Ergreifend schreibt die britische Autorin in diesem Buch über Leben und Tod und zeigt auf, wieviel Macht das Erinnern und das Erzählen hat, um alte Wunden zu heilen. Nach dem Tod ihrer schwer kranken Mutter wurde ihr bewusst, dass sie immer davon ausgegangen war, dass sie sich irgendwann mal zusammen hinsetzen würden und ihre Mutter ihr ihre Lebensgeschichte erzählt. Leider ist ihre Mutter 4 Wochen nach der Diagnose verstorben und diese Gespräche haben nie stattgefunden. So entstand bei ihr die Ursprungsidee vom Café Leben. Im Café Leben soll todkranken Menschen, die Möglichkeit gegeben werden, ihre Geschichten mit ihren eigenen Worten zu erzählen, um selbst Frieden zu schliessen und um den Liebsten ein Geschenk zu hinterlassen.

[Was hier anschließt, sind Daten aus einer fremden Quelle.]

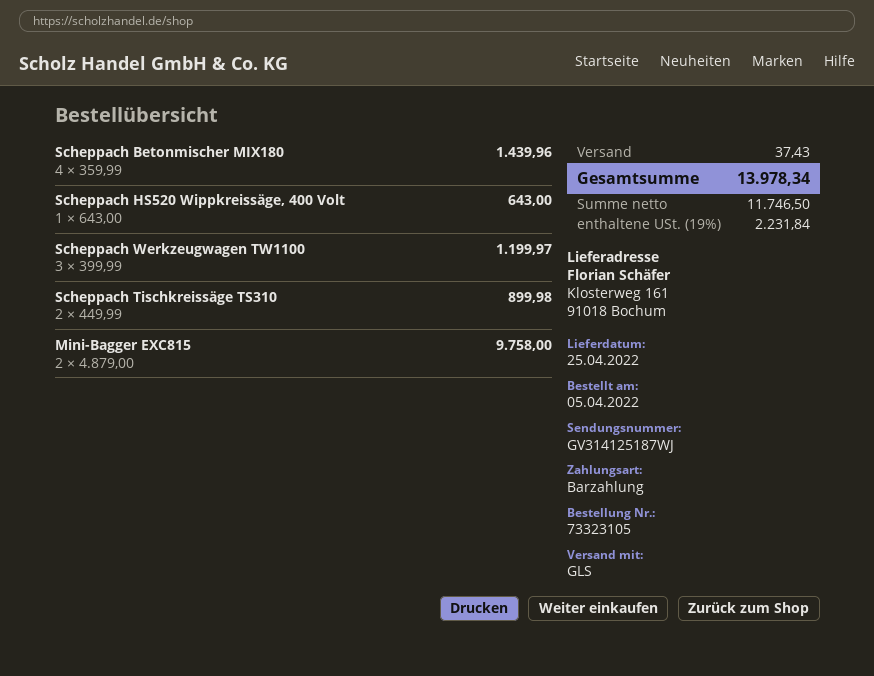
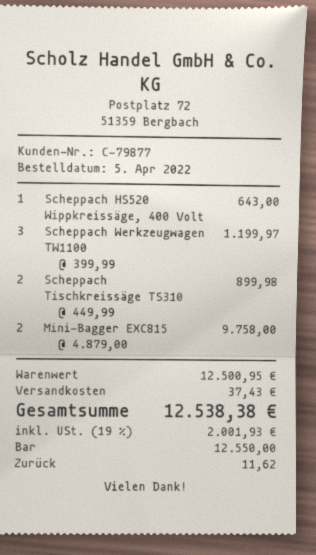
Scheppach Betonmischer MIX180: 4 x 359.99 = 1439.96 -> none
tax: 19% = 2231.84 -> 19% = 2001.93
total: 13978.34 -> 12538.38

Die 32-jährige Henriette Lockwood lebt in London, führt ein zurückgezogenes Leben. Zwischen ihr und der Welt hat sie schon früh eine Mauer errichtet und lässt keine Menschenseele an sich ran. Sie hat ihren Job als Bibliotheksangestellte verloren und ist auf der Suche nach einer neuen Arbeit. Sie bewirbt sich bei einem Hospiz für schwerkranke Menschen für das Projekt „Lebensbuch“. Empathie ist zwar nicht ihre Stärke, sie hält sich selbst für unsentimental und emotionslos, aber sie schreibt gerne. Denn ihre Aufgabe besteht darin, die Lebensgeschichten von todkranken Menschen aufzuschreiben und in einem Buch zu verarbeiten. Die schwer erkrankte Annie ist die erste Klientin, deren traurige Lebensgeschichte Henriette aufschreiben soll. Annie möchte mit ihrer Vergangenheit abschliessen. Bei der wöchentlichen Gesprächsstunde merkt Henriette, dass etwas in Annie’s Erzählung nicht stimmt. Irgendwie weicht sie schlimmen Erinnerungen aus. Doch es ist klar, ohne die wird ihre Geschichte nie vollständig sein. Annie hat ihr erzählt, dass ihre Schwester vor 46 Jahren spurlos verschwunden ist. Das lässt Henriette keine Ruhe und sie versucht, auf eigene Faust herzauszufinden, was Annie’s Schwester zugestossen ist. Dabei wird sich Henriette bewusst, dass sie nur weiter kommt, wenn Henriette auch ihre eigene Geschichte erzählt – und die beinhaltet auch Tragisches. Beide Frauen hatten kein leichtes Leben und während des Prozesses entwickelt sich eine Freundschaft zwischen den zwei Frauen. Durch das Verarbeiten alter Erinnerungen kommen sie sich näher.

Meine Meinung zum Buch:

Mir hat dieses Buch vor Augen geführt, wie wichtig es ist, dass wir auch über den Tod reden. Wir grenzen ihn in unserem Leben gern aus, aber er gehört doch dazu. Wie wichtig es ist, sich mit dem Tod zu beschäftigen, spiegelt diese Geschichte wider. Mir ging die Geschichte sehr zu Herzen. Das Buch ist wunderbar geschrieben und ich kann es nur empfehlen.